Wherever a line of the data contains "left", copy that line.

┌──

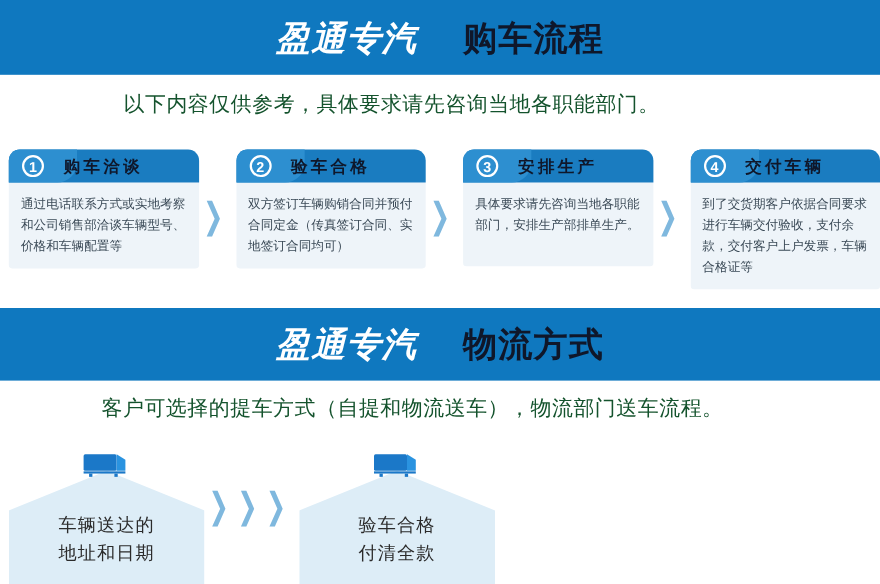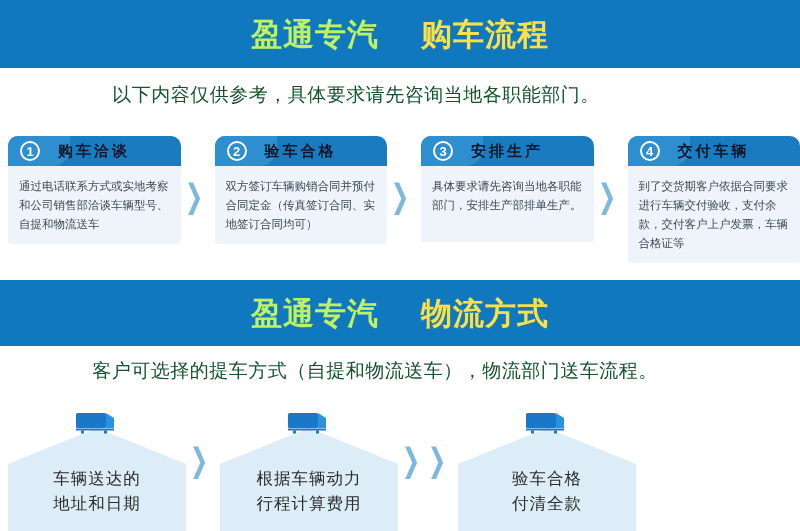--- a/index.html
+++ b/index.html
@@ -28,7 +28,7 @@
     white-space: nowrap;
     line-height: 1;
   }
-  .t-yellow { color: #bef264; }
+  .t-yellow { color: #ffffff; font-style: italic; }
   .t-white  { color: #fde047; margin-left: 42px; }
 
   

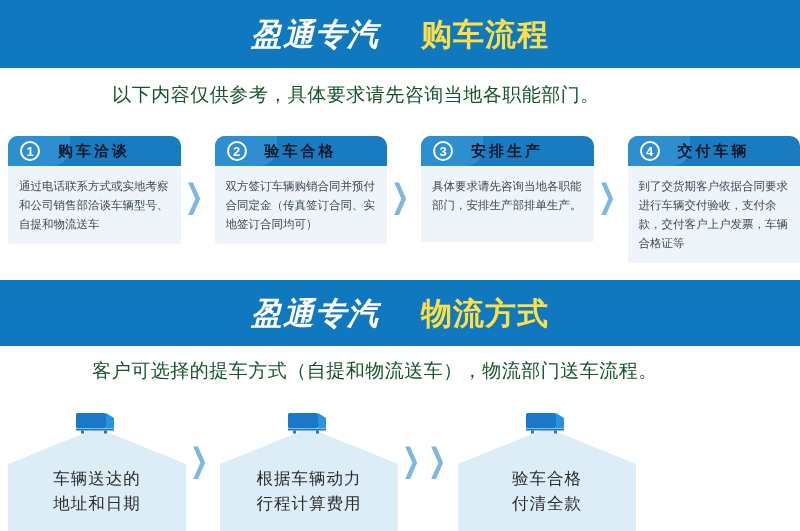--- a/index.html
+++ b/index.html
@@ -29,7 +29,7 @@
     line-height: 1;
   }
   .t-yellow { color: #ffffff; font-style: italic; }
-  .t-white  { color: #fde047; margin-left: 42px; }
+  .t-white  { color: #0f172a; margin-left: 42px; }
 
   
   .subtitle {

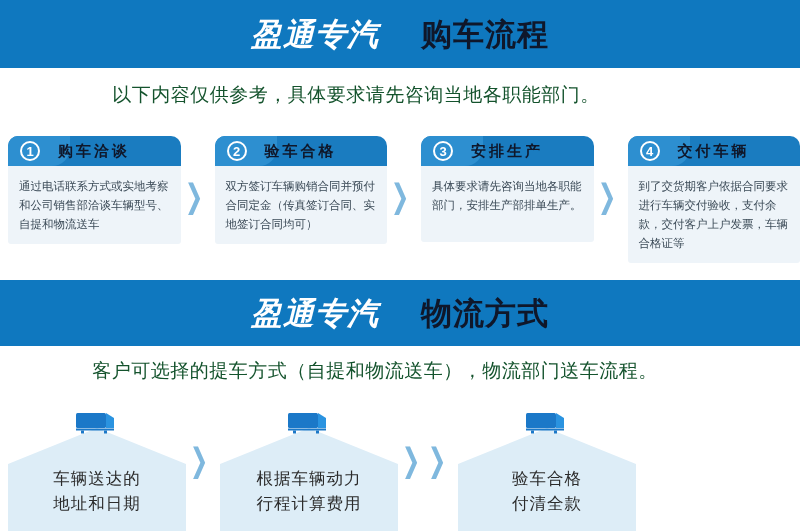--- a/index.html
+++ b/index.html
@@ -184,7 +184,7 @@
         <div class="step-num">1</div>
         <div class="step-title">购车洽谈</div>
       </div>
-      <div class="step-body">通过电话联系方式或实地考察和公司销售部洽谈车辆型号、自提和物流送车</div>
+      <div class="step-body">通过电话联系方式或实地考察和公司销售部洽谈车辆型号、价格和车辆配置等</div>
     </div>
 
     <div class="chev">

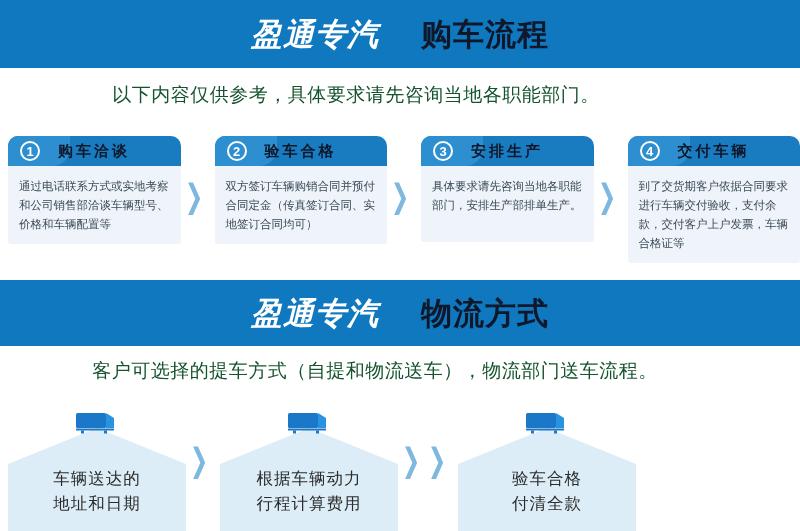--- a/index.html
+++ b/index.html
@@ -257,20 +257,6 @@
         <span>❯</span>
       </div>
 
-    <div class="logi-item">
-      <svg class="truck" viewBox="0 0 46 26">
-        <rect x="2" y="3" width="30" height="15" rx="1.5" fill="#1b78c8"></rect>
-        <path d="M32 3 L40 8 L40 18 L32 18 Z" fill="#2a93e0"></path>
-        <rect x="2" y="18.5" width="38" height="2" fill="#1b78c8"></rect>
-        <rect x="7" y="20.5" width="3" height="3" fill="#1b78c8"></rect>
-        <rect x="30" y="20.5" width="3" height="3" fill="#1b78c8"></rect>
-      </svg>
-      <div class="pent"></div>
-      <div class="pent-label">
-        <div>根据车辆动力</div>
-        <div>行程计算费用</div>
-      </div>
-    </div>
 
     <div class="logi-chev">
         <span>❯</span>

└──

◆ **Exercise output**:
   .t-white  { color: #fde047; margin-left: 42px; }
-  .t-white  { color: #fde047; margin-left: 42px; }
+  .t-white  { color: #0f172a; margin-left: 42px; }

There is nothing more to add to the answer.